In a remarkably productive session of the parliament, the legislature has introduced a new bill which can revolutionize the country. The new bill, called the Right to Intelligence Act has been tabled close to the introduction of another bill, called the Right to Food Act. Just as the Right to Food Act is expected to end hunger in India by providing subsidized, and if required, free food to people, the Right to Intelligence Act will ensure that no man, woman or child will be left behind in the intelligence stakes.
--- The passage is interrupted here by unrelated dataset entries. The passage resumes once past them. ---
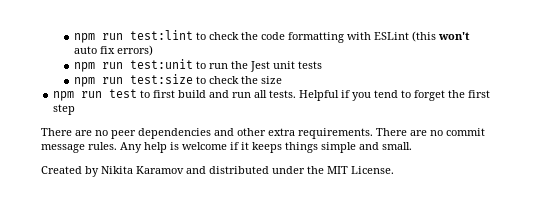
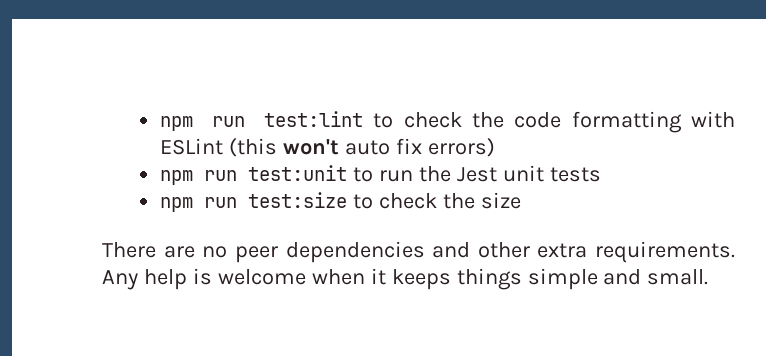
[53,89,491,101] [53,104,76,115] // npm run test to first build and run all tests. Helpful if you tend to forget the first step -> (521, 200) none
[376,128,485,136] [41,142,117,153] There are no commit message rules. -> (735, 252) none
[230,142,239,150] if -> [311,269,365,285] when
[41,166,394,177] // Created by Nikita Karamov and distributed under the MIT License. -> (709, 277) none

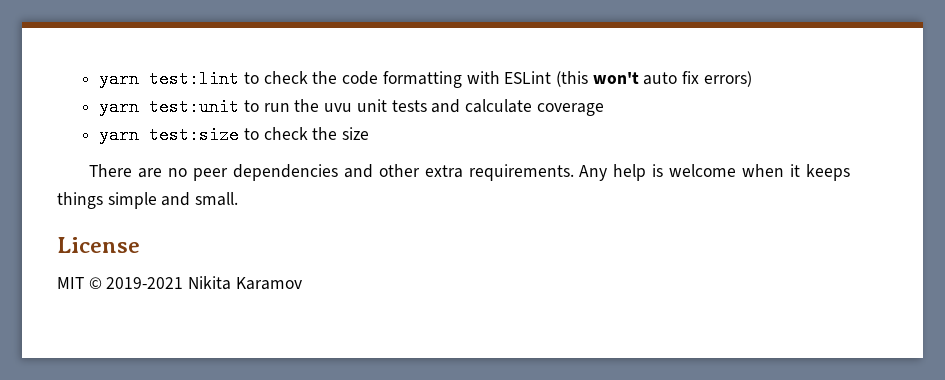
[159,116,246,131] npm run -> [99,70,140,88] yarn
[159,170,237,185] npm run -> [99,98,140,116] yarn
[456,167,497,182] Jest -> [324,103,353,112] uvu
[159,197,237,212] // npm run -> [431,99,604,116] [99,126,140,144] and calculate coverage // yarn
(709, 277) none -> [57,237,140,253] [57,276,302,290] // License // MIT © 2019-2021 Nikita Karamov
The bill was jointly tabled at the working session of the Lok Sabha yesterday by Mr. Pranab Mukherjee, the Finance Minister, and Mr. P. Chidambaram, the Home Minister. Mr. Mukherjee hailed the bill as path-breaking and said that it will ensure that no one will ever have to face stupidity again. Mr. Chidambaram echoed the sentiments of his colleague, and further added that the constitution will be amended to make this a fundamental right of people.

According to the bill, a new Ministry of Intelligence (not to be confused with the Defence Intelligence Agency) will be set up to oversee the program. Mr. Shivraj Patil, the former Home Minister, is being widely tipped to head the new ministry. With the new act, intelligence will be made compulsary in schools and colleges.

"What we have today is that a large number of people do not possess sufficient intelligence to survive, and as a country aspiring to be among the leading nations of the world, that is just unacceptable." said Mr. Mukherjee. "Just like poverty, lack of intelligence is also a vicious circle. People who are not intelligent will always be taken advantage of by the intelligent ones, and this will further perpetuate their lack of intelligence. We will break this cycle by making intelligence easily accessible by creating an efficient distribution mechanism, especially in rural areas."

On being asked as to how exactly people will be made more intelligent, Mr. Chidambaram said, "We are suffering a crisis today. Many intelligent and not-so-intelligent people have been leaving the country for opportunities abroad. When they do that, not only are they being selfish, but they are also carrying much needed intelligence away from India. We intend to restrict the flow of intelligence outside the country, and any intelligence that is repatriated back to India will be taxed at the rate of 10%. We will also levy a modest surcharge of 2% on all intelligence that has been acquired within India to fund this program."

When asked whether the implementation of this act will be done in parallel with the implementation of the right to free and compulsory education, Chidambaram said that this will not be the case. The government is looking into setting up intelligence kiosks across the country where the needy can go and gain intelligence.

However, not everyone is happy with this scheme. Mr. Prakash Karat, the general secretary of CPI (M) opposes what he believes is a fundamentalist policy. "There is a very good chance that the minorities will get discriminated against. There is currently no restriction on who intelligence will be distributed to. Essentially, the urban elite, with their advantage of superior intellect, will be able to usurp a disproportionate amount of intelligence for themselves. I have nothing against the right to intelligence act, however minorities should have the first option on intelligence, and it should be provided free to them. I am going to raise a protest against this discriminatory act, and till my these concerns are addressed, the CPI (M) will go on an intelligence strike!"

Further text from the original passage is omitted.